Here's how I imagine the "writing" process at ABC7: a news crew gets video footage of protest. They collect quotes from protestors and get a reaction quote from some Councilmembers. They write up a story about the protest. Perhaps they do an Internet search for vending regulations, but come up with little. So they run the story without really explaining what it is about.

So again, way to go "Internet" division of ABC 7. Kudos, however, for at least covering the story.

5 comments:

  1. So what this really boils down to is more competition....of course.

    ReplyDelete
  2. what the hell is this garbage? Information? Independent investigation? Content?

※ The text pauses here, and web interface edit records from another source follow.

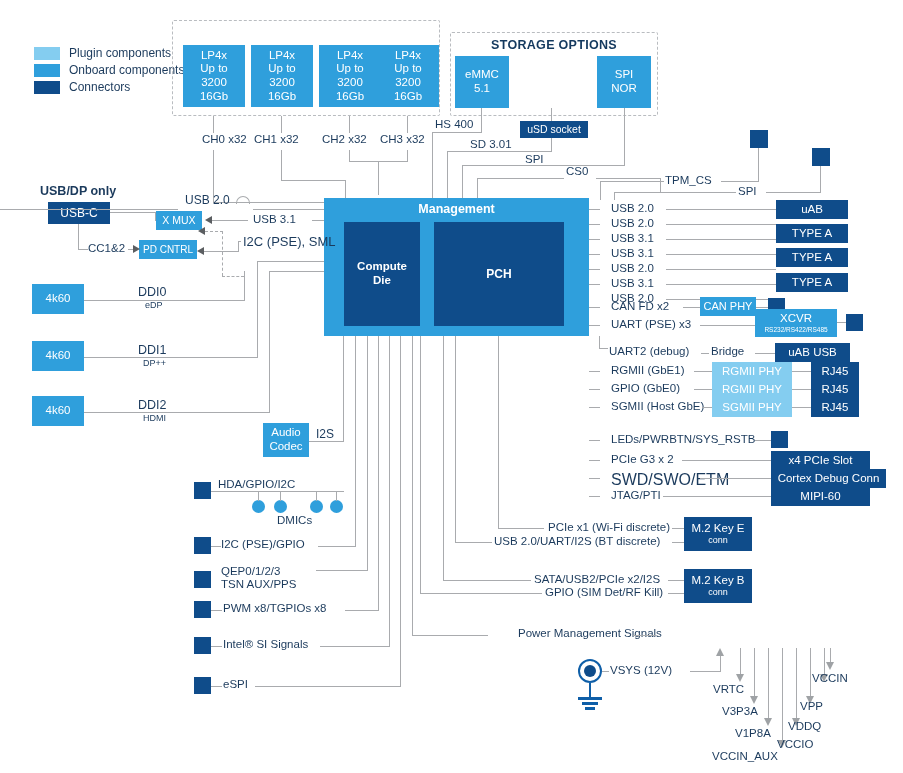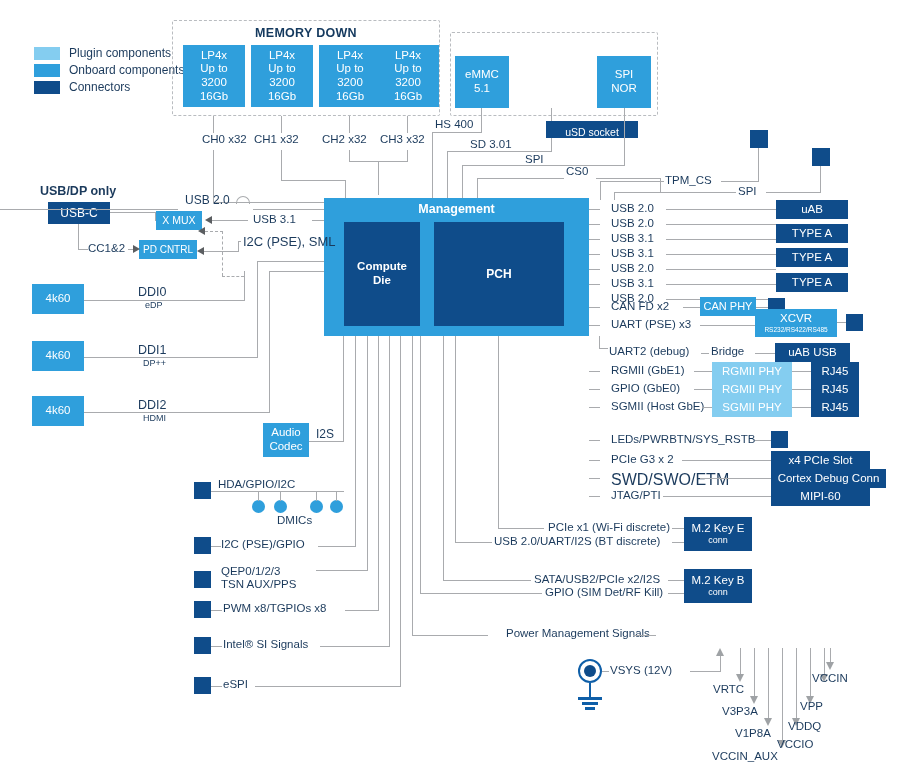--- a/index.html
+++ b/index.html
@@ -42,21 +42,20 @@
       <div class="legend-sw c-onboard"></div>
       <span class="lbl" style="font-size:12px;margin-left:9px;">Onboard components</span>
     </div>
     <div style="display:flex;align-items:center;">
       <div class="legend-sw c-conn"></div>
       <span class="lbl" style="font-size:12px;margin-left:9px;">Connectors</span>
     </div>
   </div>
 
   <div class="abs dash-grp" style="left:172px;top:20px;width:268px;height:96px;"></div>
-  <div class="abs grp-title" style="left:172px;top:26px;width:268px;font-size:12.5px;">MEMORY DOWN</div>
 
   <div class="abs box c-onboard" style="left:183px;top:45px;width:62px;height:62px;font-size:11.5px;">
     <span>LP4x</span>
     <span>Up to</span>
     <span>3200</span>
     <span>16Gb</span>
   </div>
   <div class="abs box c-onboard" style="left:251px;top:45px;width:62px;height:62px;font-size:11.5px;">
     <span>LP4x</span>
     <span>Up to</span>
@@ -94,32 +93,33 @@
   <div class="abs wire-h" style="left:281px;top:180px;width:65px;"></div>
 
   <div class="abs wire-v" style="left:349px;top:150px;height:12px;"></div>
   <div class="abs wire-h" style="left:349px;top:161px;width:59px;"></div>
   <div class="abs wire-v" style="left:407px;top:150px;height:12px;"></div>
   <div class="abs wire-v" style="left:378px;top:161px;height:34px;"></div>
 
   <div class="abs" style="left:236px;top:196px;width:14px;height:8px;border-top:1.4px solid #a9abae;border-left:1.4px solid #a9abae;border-right:1.4px solid #a9abae;border-radius:8px 8px 0 0;"></div>
 
   <div class="abs dash-grp" style="left:450px;top:32px;width:208px;height:84px;"></div>
+  <div class="abs grp-title" style="left:450px;top:38px;width:208px;font-size:12.5px;">STORAGE OPTIONS</div>
 
   <div class="abs box c-onboard" style="left:455px;top:56px;width:54px;height:52px;font-size:11.5px;">
     <span>eMMC</span>
     <span>5.1</span>
   </div>
   <div class="abs box c-onboard" style="left:597px;top:56px;width:54px;height:52px;font-size:11.5px;">
     <span>SPI</span>
     <span>NOR</span>
   </div>
 
   <div class="abs wire-v" style="left:551px;top:108px;height:13px;"></div>
-  <div class="abs box c-conn" style="left:546px;top:121px;width:92px;height:17px;font-size:10.5px;justify-content:flex-end;">
+  <div class="abs box c-conn" style="left:520px;top:121px;width:68px;height:17px;font-size:10.5px;">
     <span>uSD socket</span>
   </div>
 
   <div class="abs lbl" style="left:435px;top:118px;font-size:11.5px;">HS 400</div>
   <div class="abs wire-v" style="left:481px;top:108px;height:25px;"></div>
   <div class="abs wire-h" style="left:432px;top:132px;width:50px;"></div>
   <div class="abs wire-v" style="left:432px;top:132px;height:68px;"></div>
 
   <div class="abs lbl" style="left:470px;top:138px;font-size:11.5px;">SD 3.01</div>
   <div class="abs wire-v" style="left:551px;top:138px;height:14px;"></div>
@@ -431,21 +431,21 @@
   <div class="abs lbl" style="left:545px;top:586px;font-size:11.5px;">GPIO (SIM Det/RF Kill)</div>
   <div class="abs wire-h" style="left:668px;top:593px;width:16px;"></div>
   <div class="abs wire-h" style="left:420px;top:593px;width:122px;"></div>
   <div class="abs wire-v" style="left:420px;top:336px;height:258px;"></div>
 
   <div class="abs box c-conn" style="left:684px;top:569px;width:68px;height:34px;">
     <span style="font-size:11.5px;">M.2 Key B</span>
     <span style="font-size:9px;">conn</span>
   </div>
 
-  <div class="abs lbl" style="left:476px;top:627px;font-size:11.5px;padding-left:30px;">Power Management Signals</div>
+  <div class="abs lbl" style="left:488px;top:627px;font-size:11.5px;padding-left:30px;">Power Management Signals</div>
   <div class="abs wire-h" style="left:412px;top:635px;width:76px;"></div>
   <div class="abs wire-h" style="left:633px;top:635px;width:23px;"></div>
   <div class="abs wire-v" style="left:412px;top:336px;height:300px;"></div>
 
 
   <div class="abs" style="left:578px;top:659px;width:24px;height:24px;border:2.5px solid #0f5fa8;border-radius:50%;"></div>
   <div class="abs" style="left:584px;top:665px;width:12px;height:12px;background:#0f4c8a;border-radius:50%;"></div>
   <div class="abs wire-v" style="left:589px;top:683px;height:15px;background:#0f5fa8;width:2px;"></div>
   <div class="abs" style="left:578px;top:697px;width:24px;height:2.5px;background:#0f5fa8;"></div>
   <div class="abs" style="left:582px;top:702px;width:16px;height:2.5px;background:#0f5fa8;"></div>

    Also, it sounds like "more closely regulate" means "to loosen regulations." That's a nice way to define "closely."

    ReplyDelete
  3. God forbid someone be able to get something other than a hot dog from a vendor.

    Thanks for digging up the real story!

    ReplyDelete
  4. There's a street vendor selling chicken jerk wraps at 4th and e nw (right by the courthouse and dc gov offices). it's not everything but at least it's a step towards innovation. and they are dang good too.

    ReplyDelete
  5. The comments above are mostly a perfect reflection of the society that permits the actions highlighted in the article.